Since the shutdown, “you have notices that have gone out for the last month and … hopefully people will be answering the phone,” Karl said. “There’s going to be a month’s worth of issues to be resolved, not a day’s worth of issues to be resolved.”

Nellen noted in her letter that “with limited staff working on TCJA implementation, a slowdown in releasing crucial guidance seems likely.”

Many tax forms and instructions, she wrote, “are also still in the ‘draft’ stage and pending approval or remain in a non-submittable format, likely resulting in problems with filing season readiness of tax preparation software.”

Karl told ThinkAdvisor that work on the tax law guidance “couldn’t have been anything but slowed up by the shutdown.”

Nellen suggested that the IRS not only retain more IRS Chief Counsel attorneys for TCJA guidance, but that automatic extensions of notices and collections be extended until 90 days from the shutdown ending date, as well as stop assessing penalties and interest and cease sending automated notices.

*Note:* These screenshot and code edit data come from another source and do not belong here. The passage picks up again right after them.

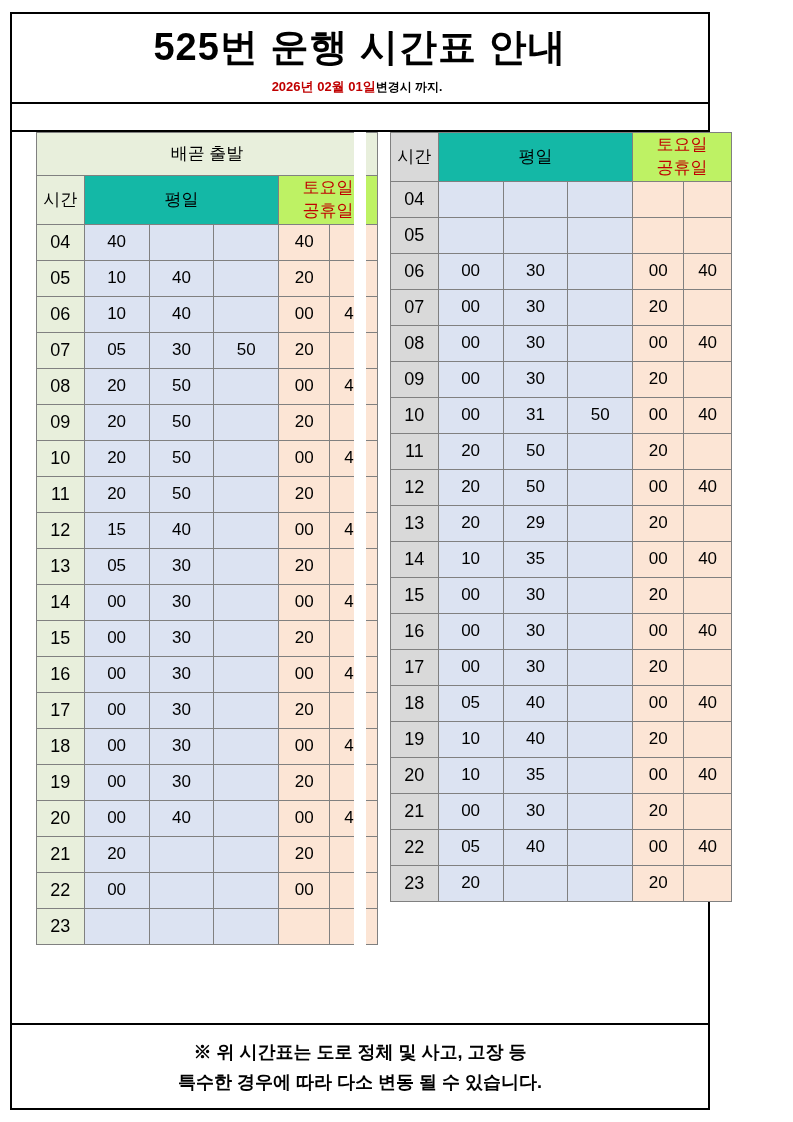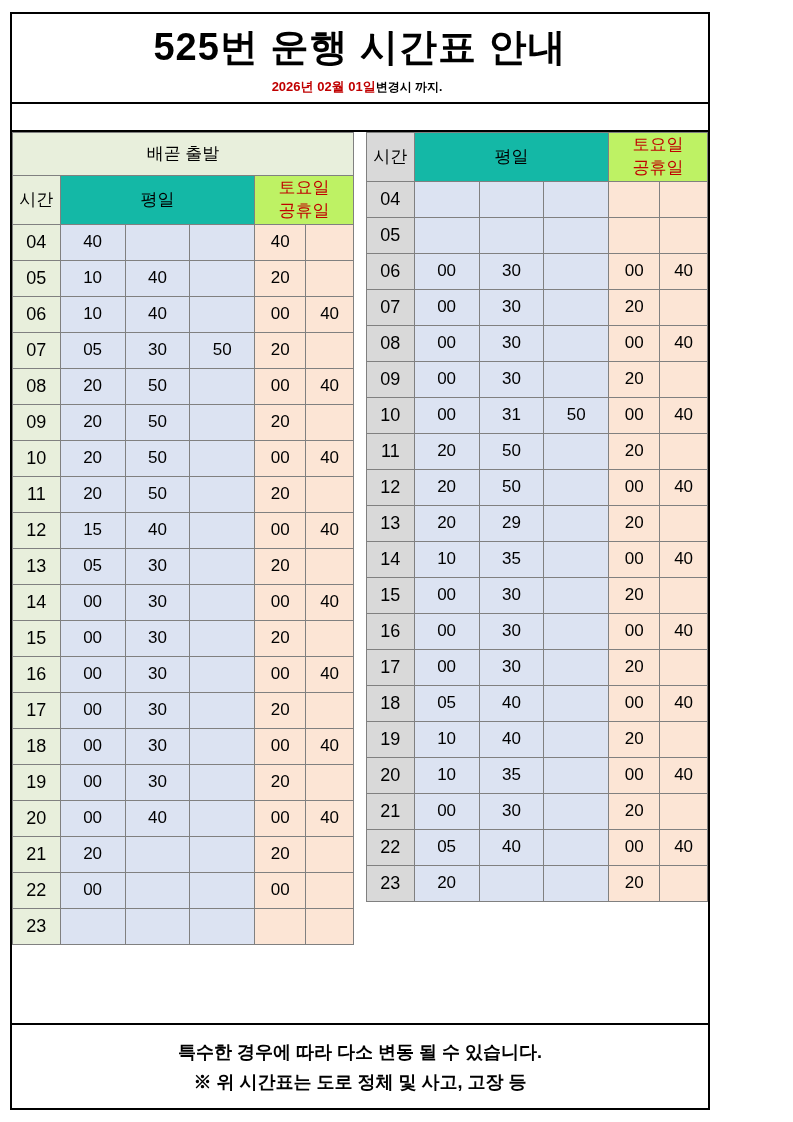--- a/index.html
+++ b/index.html
@@ -77,6 +77,7 @@
     border-collapse: collapse;
     width: 100%;
     table-layout: fixed;
+    margin-left: 24px;
   }
   table.sched td, table.sched th {
     border: 1px solid #808080;

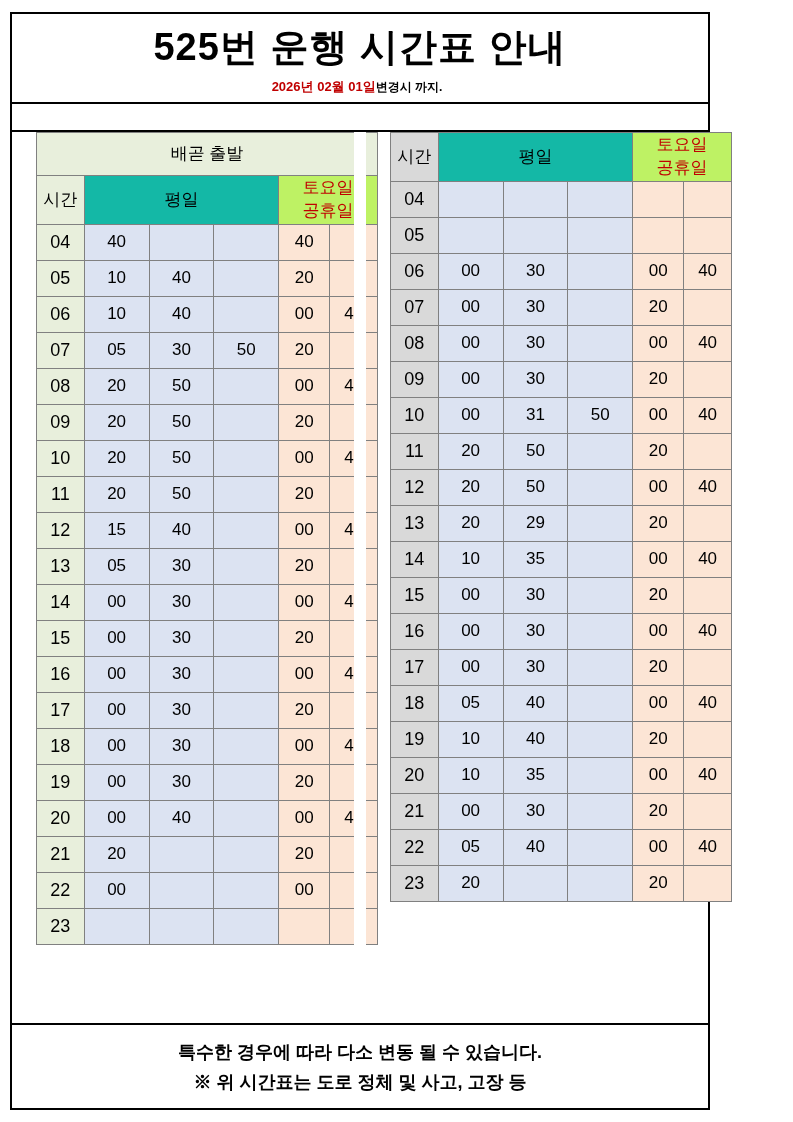--- a/index.html
+++ b/index.html
@@ -522,8 +522,8 @@
     </div>
 
     <div class="footer">
+      <div>※ 위 시간표는 도로 정체 및 사고, 고장 등</div>
       <div>특수한 경우에 따라 다소 변동 될 수 있습니다.</div>
-      <div>※ 위 시간표는 도로 정체 및 사고, 고장 등</div>
     </div>
 
   </div>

Karl also noted the Jan. 15 relief guidance the IRS released regarding underpayment of estimated income taxes by individuals. AICPA sent a letter on Monday to Mnuchin and Rettig  asking that “additional and more extensive relief” be offered to taxpayers who are unable to adjust their withholding and estimated tax payments for the 2018 tax year due to the changes in the tax law.

“We were suggesting … that because of so many new provisions in the tax law, and because it would take so long for the [IRS] guidance to come out, that the IRS should consider abatement of penalties,” Karl said.